Dalam menunggu, kamu harus membayar dengan waktumu untuk sesuatu yang paling kamu inginkan. Sebuah harga mahal dari menunggu, karena waktu kamu tidak akan pernah bisa diganti bahkan dikembalikan. Dan untuk sesuatu yang berharga, aku percaya kamu siap membayar semua itu.

Dan bila kamu memintaku untuk menunggu, aku akan melakukannya. Karena aku tahu kamu sangat berharga dan aku juga tahu bahwa menunggu ini tidak selamanya, tidak akan menghabiskan seumur hidup. 

Tunggulah sebentar. Sabar atau kamu akan kehilangan

menunggu untuk banyak hal lebih sering membosankannya daripada menyenangkan , tapi tidak untuk orang-orang yang istiqamah dan melakukannya dengan baik , menganggap menunggu adalah sebuah hobi sejak kecil yang akan menjadi pekerjaan yang menghasilkan sesuatu

Matahari pagi selalu sama, perasaan kita tidak. Seperti langit yang berubah sewaktu-waktu. Tidak seperti air yang mengalir. Lebih seperti jalan yang terjal naik turun bergelombang.

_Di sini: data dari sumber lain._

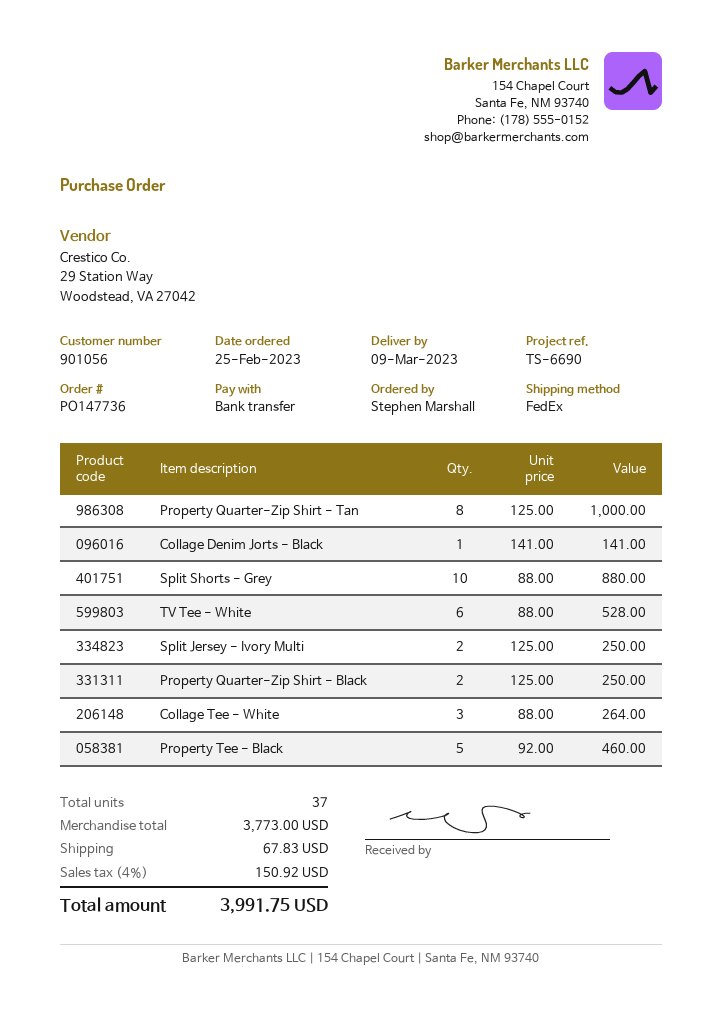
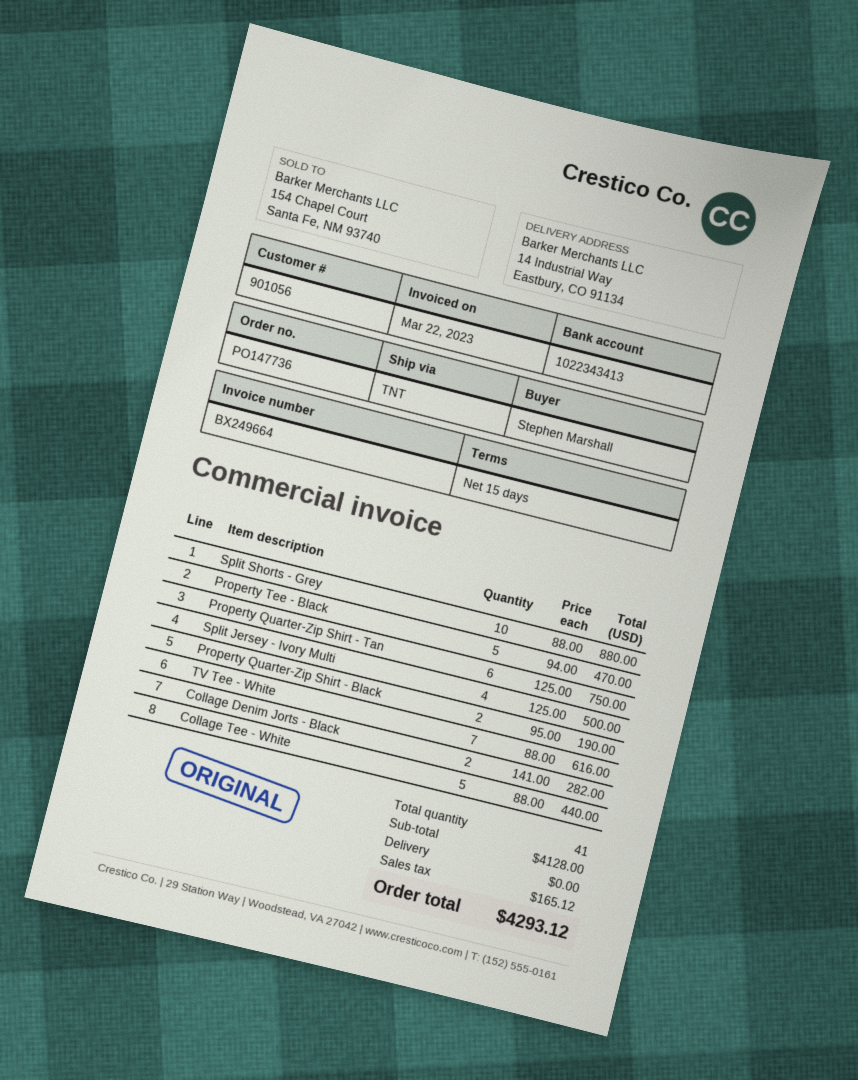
shipping method: FedEx -> TNT
Property Quarter-Zip Shirt - Tan: 8 x 125.00 = 1000.00 -> 6 x 125.00 = 750.00
Collage Denim Jorts - Black: 1 x 141.00 = 141.00 -> 2 x 141.00 = 282.00
TV Tee - White: 6 x 88.00 = 528.00 -> 7 x 88.00 = 616.00
Split Jersey - Ivory Multi: 2 x 125.00 = 250.00 -> 4 x 125.00 = 500.00
Property Quarter-Zip Shirt - Black: 2 x 125.00 = 250.00 -> 2 x 95.00 = 190.00
Collage Tee - White: 3 x 88.00 = 264.00 -> 5 x 88.00 = 440.00
Property Tee - Black: 5 x 92.00 = 460.00 -> 5 x 94.00 = 470.00
total quantity: 37 -> 41
subtotal: 3773.00 -> 4128.00
shipping: 67.83 -> 0.00
tax: 150.92 -> 165.12
total: 3991.75 -> 4293.12

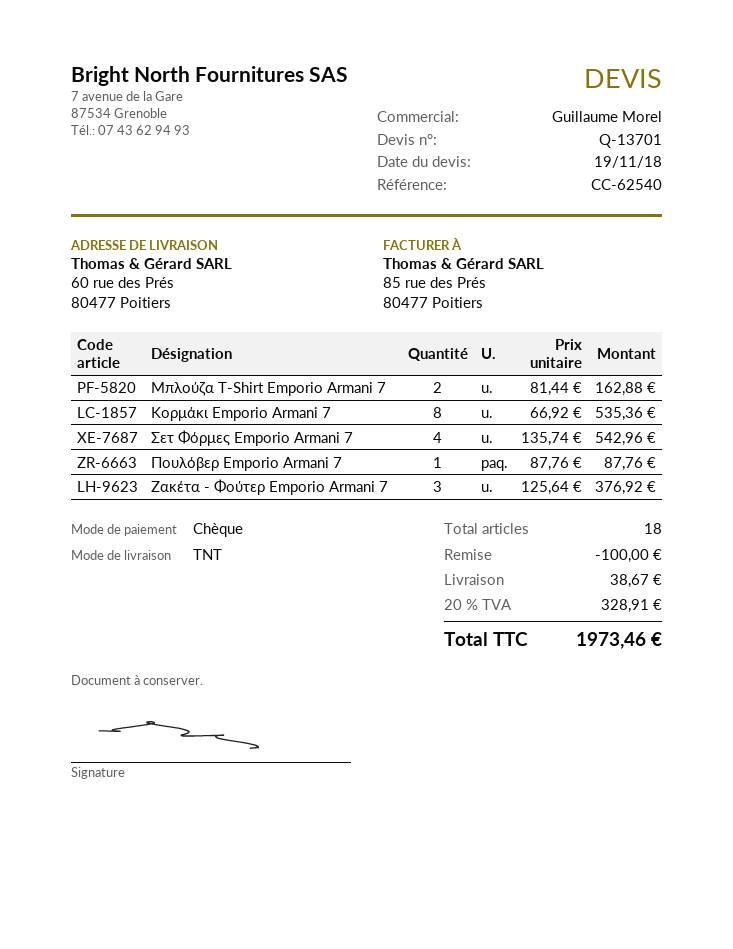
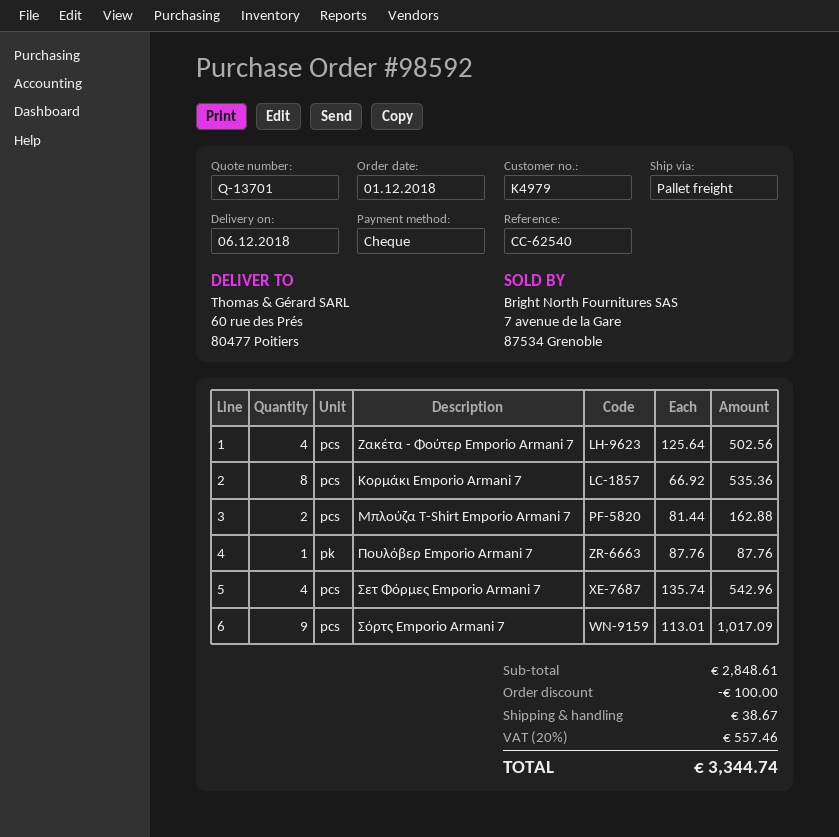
shipping method: TNT -> pallet freight
Ζακέτα - Φούτερ Emporio Armani 7: 3 x 125.64 = 376.92 -> 4 x 125.64 = 502.56
Σόρτς Emporio Armani 7: none -> 9 x 113.01 = 1017.09
tax: 20% = 328.91 -> 20% = 557.46
total: 1973.46 -> 3344.74

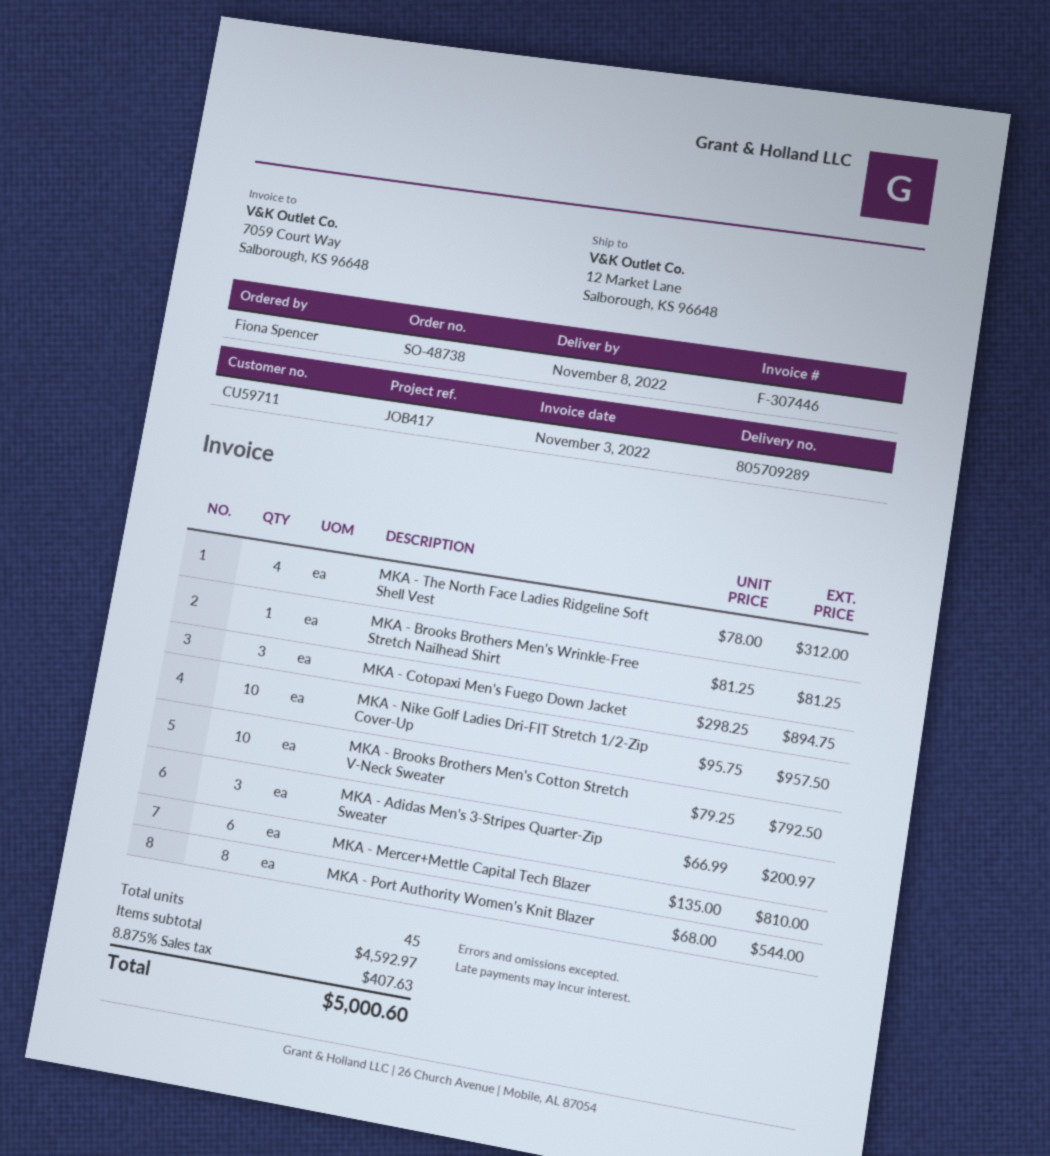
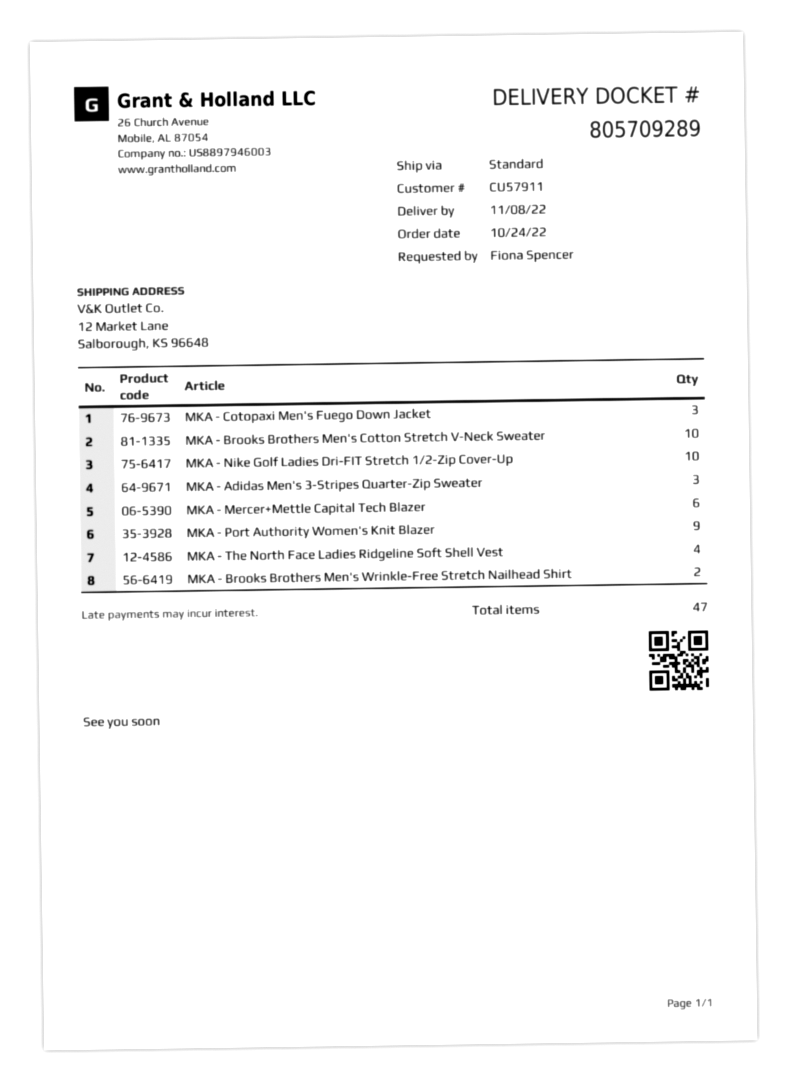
customer number: CU59711 -> CU57911
MKA - Brooks Brothers Men's Wrinkle-Free Stretch Nailhead Shirt: 1 -> 2
MKA - Port Authority Women's Knit Blazer: 8 -> 9
total quantity: 45 -> 47

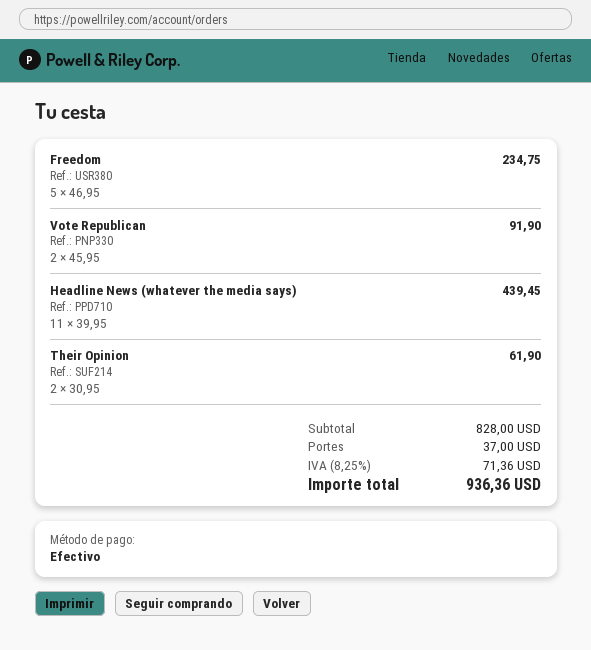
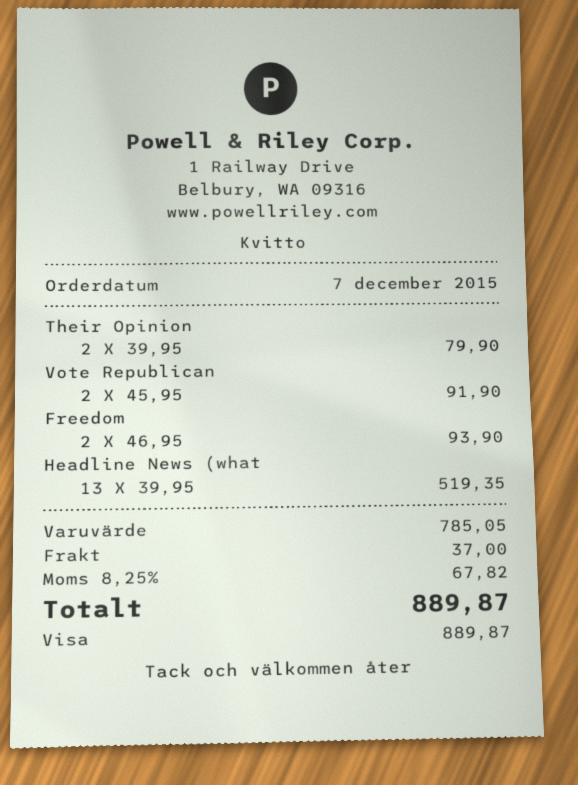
payment method: cash -> Visa
Freedom: 5 x 46.95 = 234.75 -> 2 x 46.95 = 93.90
Headline News (whatever the media says): 11 x 39.95 = 439.45 -> 13 x 39.95 = 519.35
Their Opinion: 2 x 30.95 = 61.90 -> 2 x 39.95 = 79.90
subtotal: 828.00 -> 785.05
tax: 8.25% = 71.36 -> 8.25% = 67.82
total: 936.36 -> 889.87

Aku tahu diantara kita saling menjaga diri. Tidak banyak hal yang bisa aku lakukan selain mendoakanmu. Tidak lebih dari itu. Sebab diantara kita bukanlah siapa-siapa. Perasaan yang kita miliki tidak lantas membuat kita menjadi saling memiliki kan?

Diantara kita tercipta samudera. Meski pada kenyataannya kita bertemu dan saling sapa setiap hari. Berada dalam satu tempat yang sama. Jarak yang akan hilang dengan beberapa ikrar kata. Dan waktu, seperti kita tahu, tidak pernah bisa diajak berkompromi. Diantara kita tetap diam saja. Aku ingin mengatakan sesuatu tapi malu. 

Aku malu mengatakannya; maukah kau menungguku?"
(Kurniawan Gunadi) 



*****

"Aku menunggu. Kamu menunggu. Meski terkadang menunggu tak seinci pun menyeret kita untuk bertemu di titik rindu. Tapi, ah, adakah yang lebih indah dan syahdu dari dua jiwa yang saling menunggu? Yang tak saling menyapa, tapi diam-diam mengucap nama dalam doa?

Hanya saja, terkadang butuh waktu bagi kita untuk memintal benang masing-masing. Menguatkannya, agar kelak ketika dirajut, tiada yang bisa memutuskannya kecuali kuasa Sang Maha Kuasa.

Maka mari kita saling menunggu, tanpa perlu berketuk pintu.